What you have to do -> Write out, please, each line from the one containing "color: #f0abfc ->" to the final line of the data, both included, exactly and without pictures.

Task material ->
-=-=-
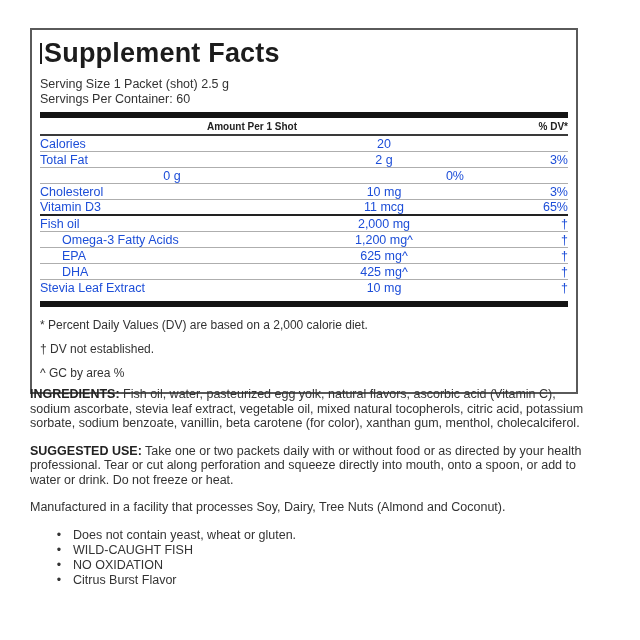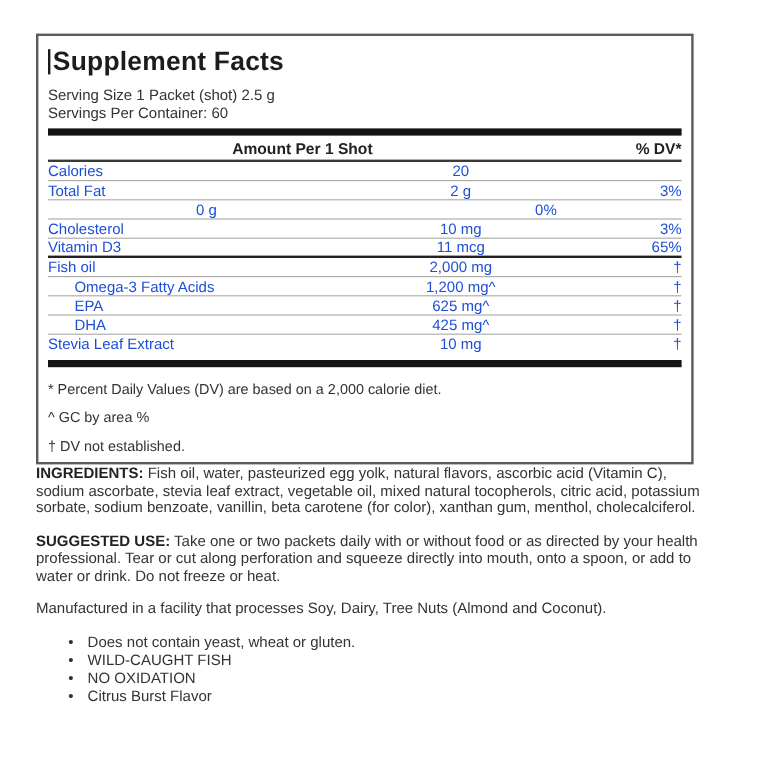"Supplement Facts" .panel-title { font-size: 22px -> 27px }
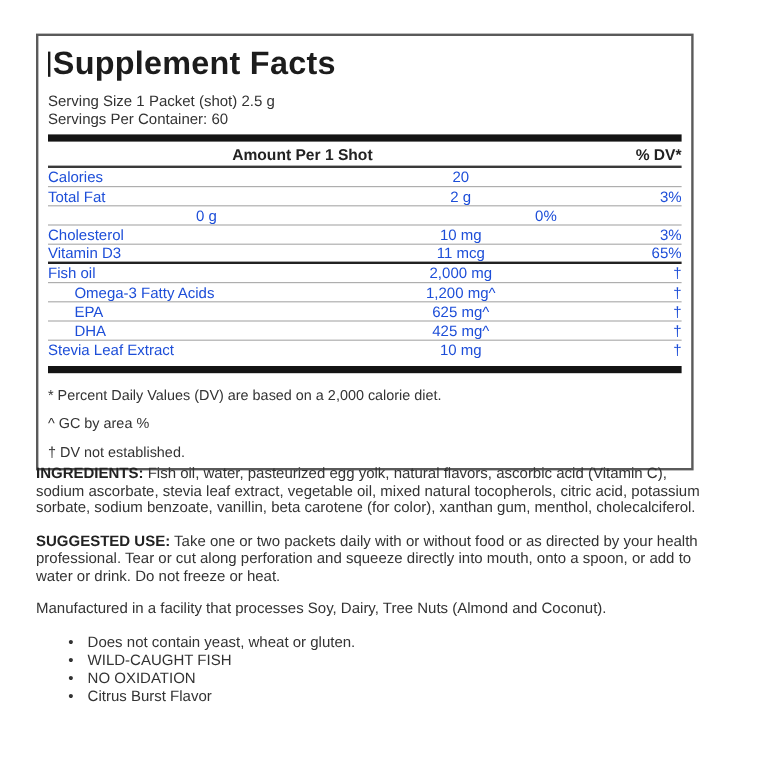"Amount Per 1 Shot" .hdr-row { font-size: 13px -> 10px }
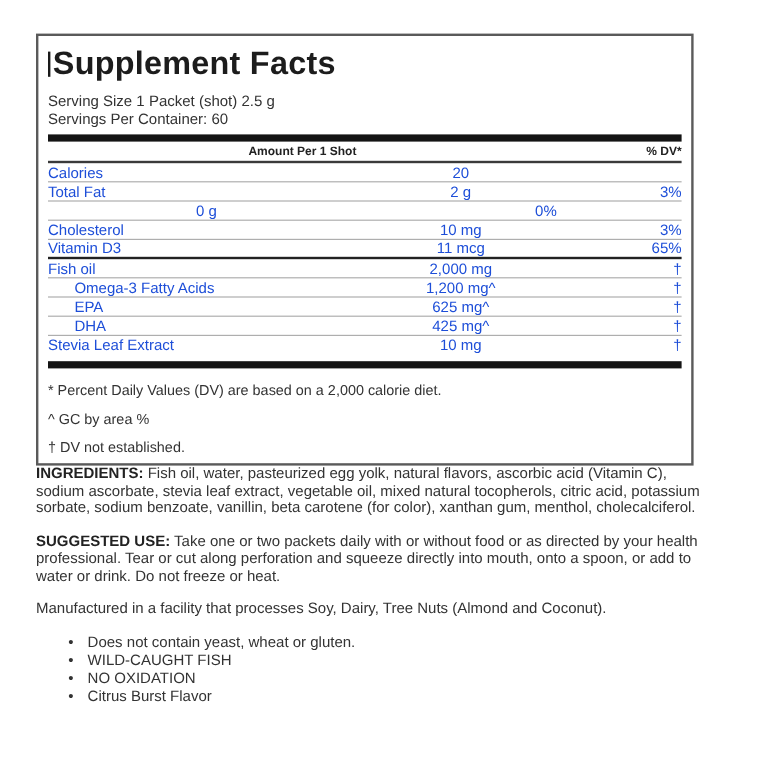"^ GC by area %" p.footnote { order: before "† DV not established." -> after "† DV not established." }
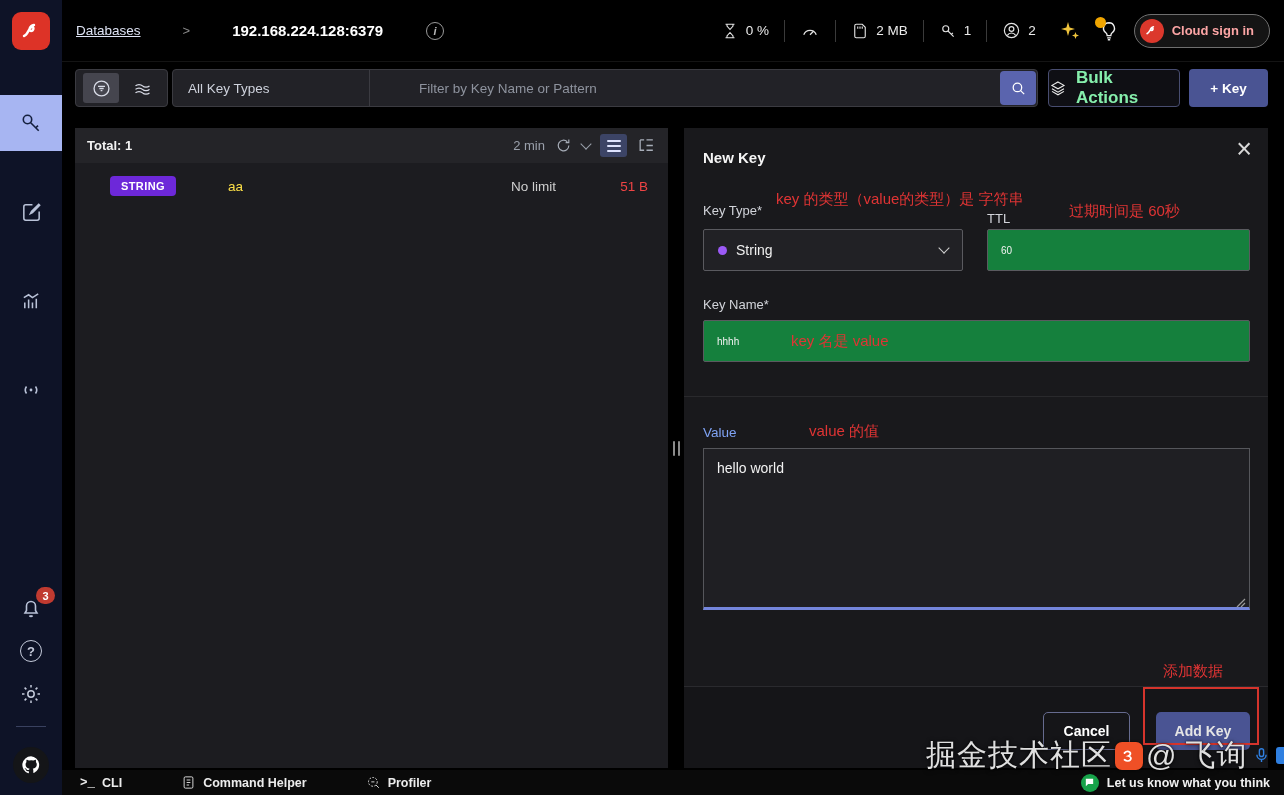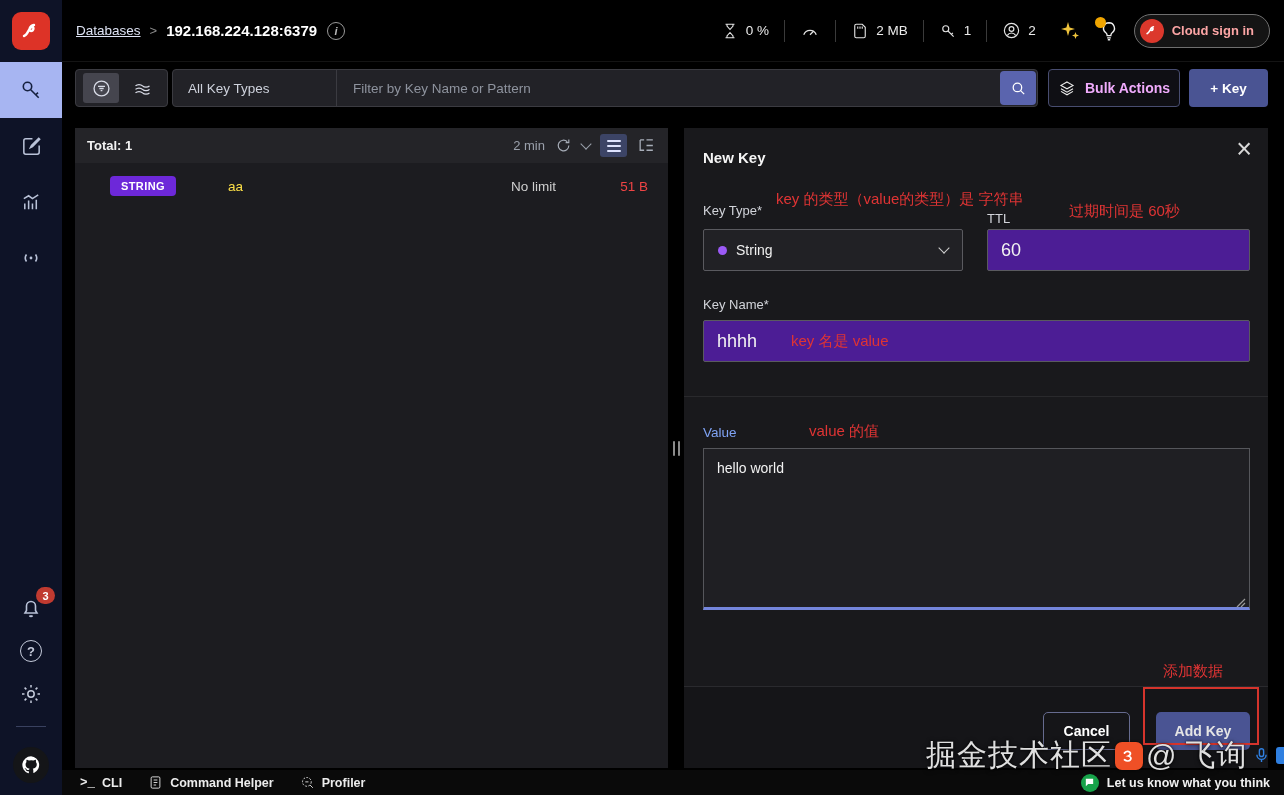"Databases" .abs { gap: none -> 33px }
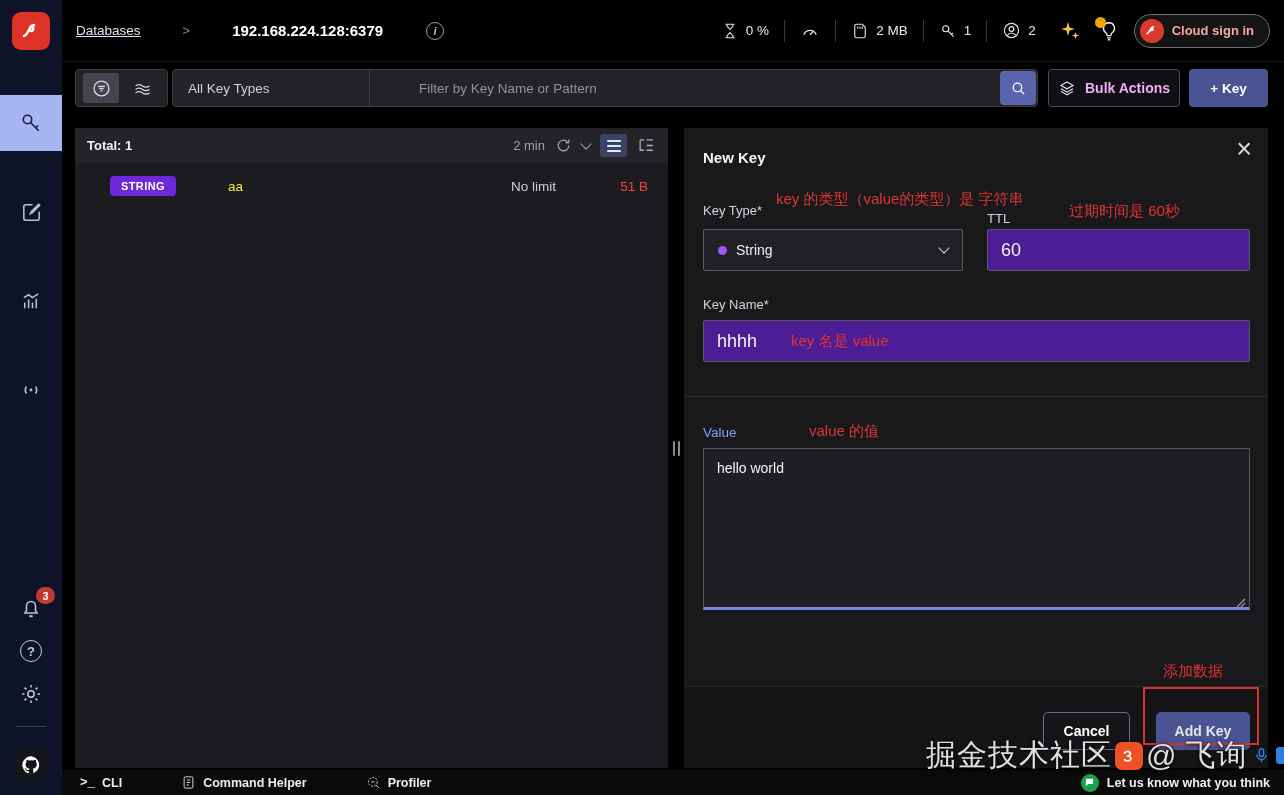"Bulk Actions" .bulk-btn span { color: #f0abfc -> #86efac; font-size: 14px -> 17px }
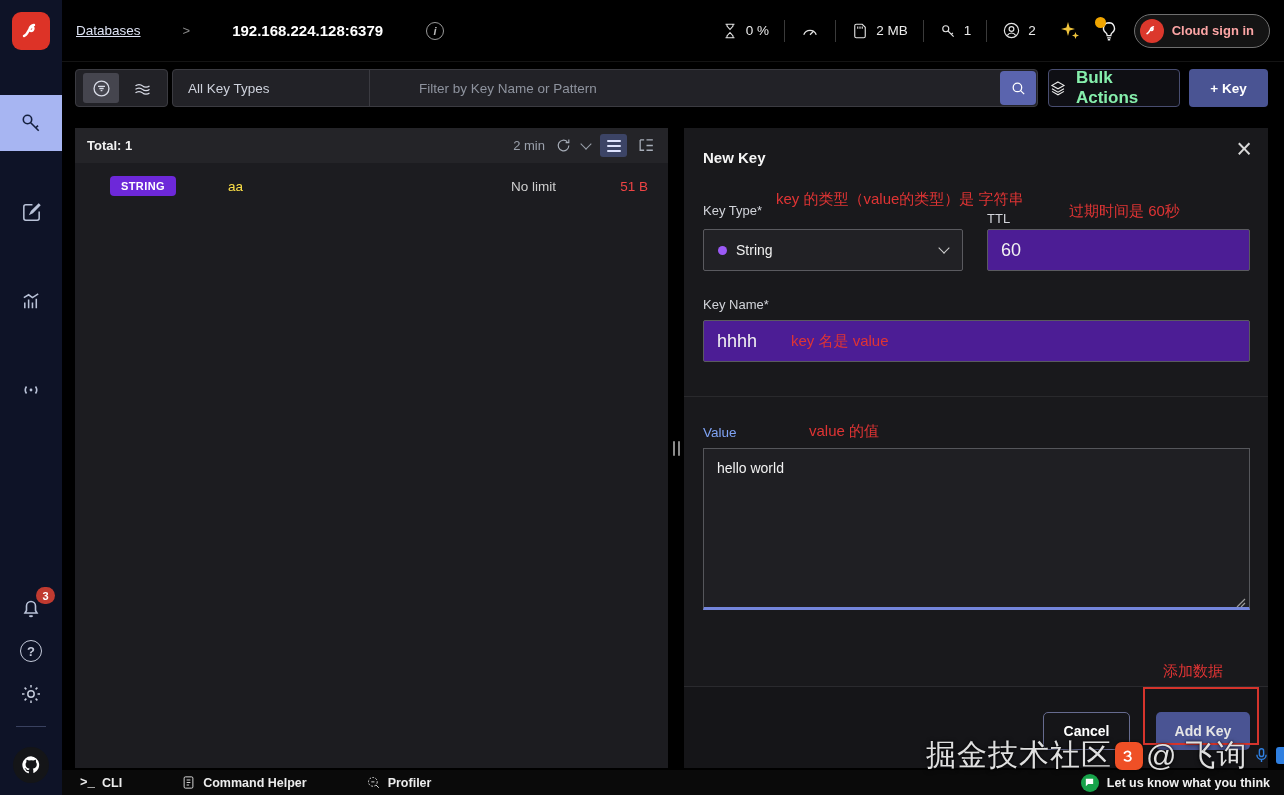"60" .dlg-input { background: #4c1d95 -> #15803d; font-size: 18px -> 10px }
-=-=-
Exercise solution ->
"Bulk Actions" .bulk-btn span { color: #f0abfc -> #86efac; font-size: 14px -> 17px }
"60" .dlg-input { background: #4c1d95 -> #15803d; font-size: 18px -> 10px }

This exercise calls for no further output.